Принимать ВВП всерьез может быть опасно, особенно если забыть, что эта величина не всегда так точна, как кажется[79]
. В июле 2015 года американское Бюро экономического анализа объявило, что за предыдущий квартал экономика США выросла на 2,3 процента. Месяц спустя эта цифра была скорректирована и превратилась в 3,7 процента. А еще через месяц оказалось, что она равна 3,9 процента.Значит ли это, что статистики не справились со своей работой или переутомились и нуждались в отдыхе? Нет, корректировка экономических показателей – дело вполне нормальное; она происходит во всех странах, систематически собирающих такие данные. Это и неудивительно, если посмотреть, сколько информации требуется для вычисления такого рода величины. В дело идет все – от налогов до оборонных расходов (да, они по-прежнему учитываются), от импорта до экспорта. Сбор таких данных занимает много времени и никогда не бывает абсолютно полным. Поэтому так странно, что эти цифры публикуются с такой высокой точностью – до одного десятичного разряда. (Я вернусь к вопросу о неточности чисел в главе 3.)
Иногда дополнительные данные могут изменить картину экономического положения самым радикальным образом – например когда речь идет о стране, находящейся в рецессии. В 1996 году экономические данные показывали, что с 1955 по 1995 год британская экономика десять раз переживала рецессию – периоды урезания расходов, высокой безработицы и общего смятения по всей стране. Но современный набор данных, появившийся в 2012 году, явил картину гораздо более оптимистичную: за тот же период экономика страны находилась в рецессии всего семь раз. Три рецессии просто исчезли[80]
.В 2007 году два специалиста по искусственному интеллекту (ИИ) – исследователи Шейн Легг и Маркус Хантер – собрали все определения разума или интеллекта, какие только смогли найти[81]
. Урожай получился обильным: они нашли более семидесяти разных описаний. Однако они обнаружили в них нечто общее и свели все многообразие разных определений к одной фразе, которая должна была охватить их все: «Интеллект есть мера способности деятеля добиваться целей в широком диапазоне условий».Хотя формулировка Легга и Хантера, возможно, и учитывает все определения, она все же остается ужасно нечеткой. В этих рамках проявлением интеллекта будет даже способность пробраться ночью по дому и стащить из холодильника бутылку вина. Однако такое задание вряд ли встретится в тесте на уровень интеллектуального развития.
А что в нем встретится? В тест Векслера входят задания, проверяющие словарный запас, способность выстраивать числовые последовательности и пространственное воображение, – способности, имеющие отношение к абстрактному мышлению[82]

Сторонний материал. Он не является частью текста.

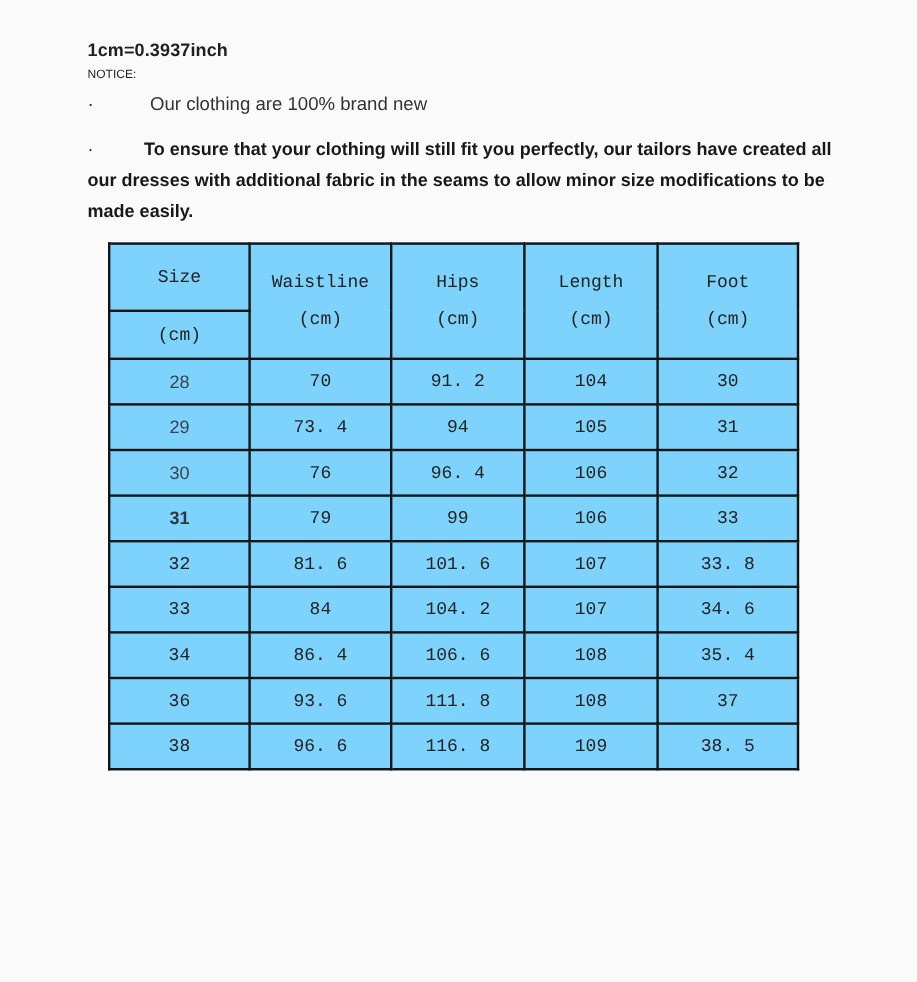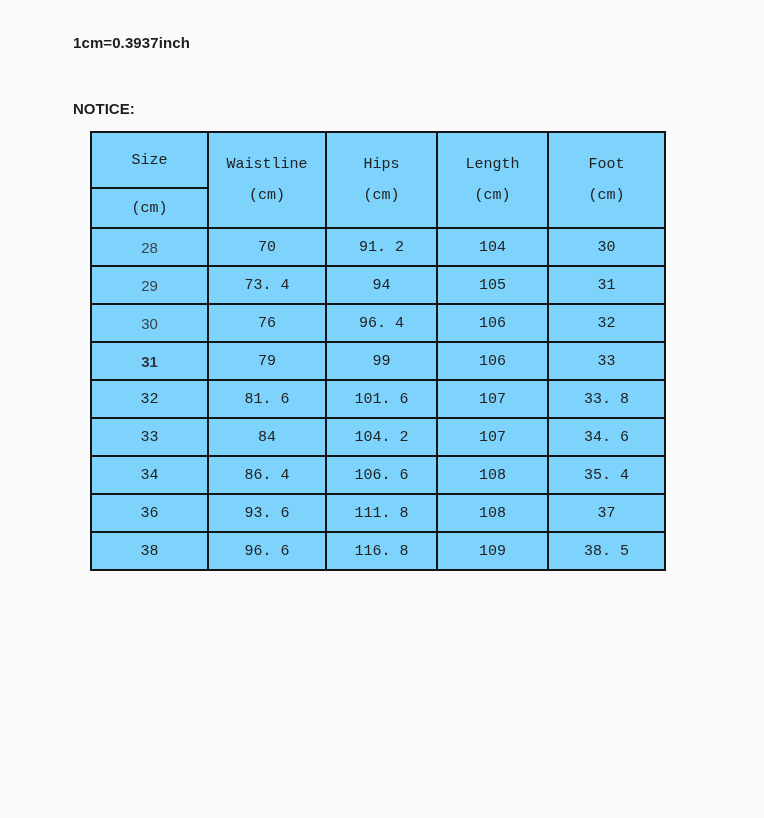--- a/index.html
+++ b/index.html
@@ -17,8 +17,7 @@
     letter-spacing: 0.1px;
   }
   .notice-title {
-    font-size: 15px; font-weight: bold; line-height: 20px;
-    margin-top: 46px;
+    font-size: 10px; font-weight: normal; line-height: 20px;
   }
   .notices { margin-top: 2px; }
   .notices p { margin: 0; font-size: 15px; line-height: 26px; }

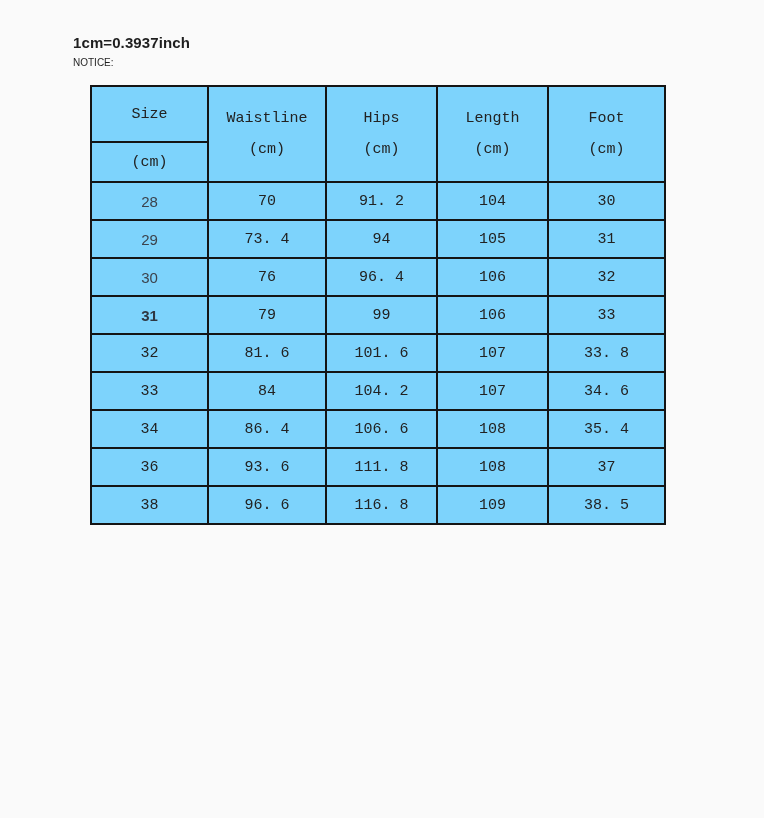--- a/index.html
+++ b/index.html
@@ -65,6 +65,7 @@
   <div class="notice-title">NOTICE:</div>
 
   <div class="notices">
+    <p class="first"><span class="bullet">·</span><span class="tab-wide"></span><span>Our clothing are 100% brand new</span></p>
   </div>
 
   <table class="size-chart">

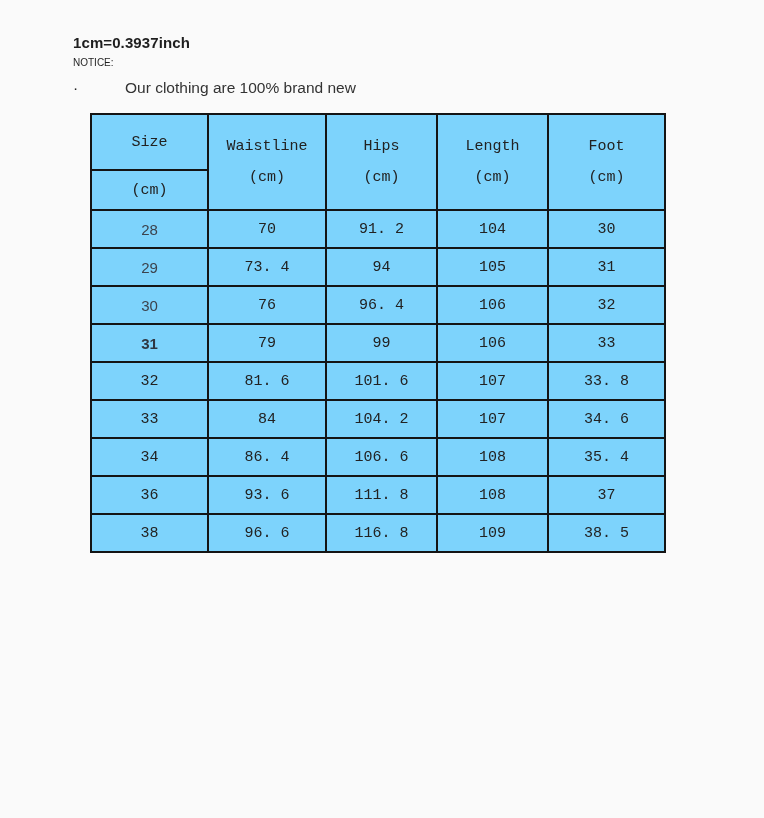--- a/index.html
+++ b/index.html
@@ -66,6 +66,7 @@
 
   <div class="notices">
     <p class="first"><span class="bullet">·</span><span class="tab-wide"></span><span>Our clothing are 100% brand new</span></p>
+    <p class="bold last"><span class="bullet">·</span><span class="tab"></span><span>To ensure that your clothing will still fit you perfectly, our tailors have created all our dresses with additional fabric in the seams to allow minor size modifications to be made easily.</span></p>
   </div>
 
   <table class="size-chart">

. Все это уже было и в исходном тесте на уровень развития интеллекта Альфреда Бине, вдохновившем Йеркса: в нем детям предлагалось запомнить последовательность чисел или назвать различия между двумя предметами.Связь таких абстрактных идей с уровнем интеллекта кажется нам самоочевидной. Но одно исследование, проведенное в начале 1930-х годов, демонстрирует всю ограниченность такой точки зрения.
В автобиографии русского нейропсихолога Александра Лурии описывается его поездка в Узбекистан[83]
. Эта страна переживала стремительную модернизацию, и Лурия хотел посмотреть, порождают ли эти перемены новые способы мышления. В какой-то момент он и его коллеги встретились с Рахматом, крестьянином тридцати одного года, жившим в отдаленном районе страны.Ему показали рисунок, изображавший молоток, пилу, полено и топор. Какой из этих предметов лишний? «Они все похожи, я думаю, что все они нужны, – ответил Рахмат. – Смотрите, если вы собираетесь пилить, вам нужна пила, а если вам нужно разрубить что-нибудь, вам нужен топор. Так что все они нужны»[84]
.Исследователи попытались объяснить ему, что он неправильно понял задание. Они привели следующий пример: допустим, мы видим троих взрослых и одного ребенка; тогда ребенок в этой группе лишний. «Нет, мальчик должен остаться с другими! – ответил Рахмат. – Видишь ли, все трое работают, и, если им придется бегать за разными вещами, они никогда не закончат работу, а мальчик может бегать за них…»
Разговор с Рахматом показывает, что категоризацию – стандартную часть теста на уровень интеллектуального развития – можно производить несколькими разными способами. Что, если бы Рахмат придумывал вопросы для нас? Тогда тест, вероятно, определял бы, есть ли у нас навыки, необходимые для жизни в том обществе, в котором живет он. Узбек спрашивал бы, как лучше всего подстрелить птицу или засолить капусту так, чтобы она не испортилась за зиму. Большинство из нас позорно провалили бы такой тест, равно как и тест, который составили бы масаи или эскимосы. По их меркам мы считались бы умственно неполноценными.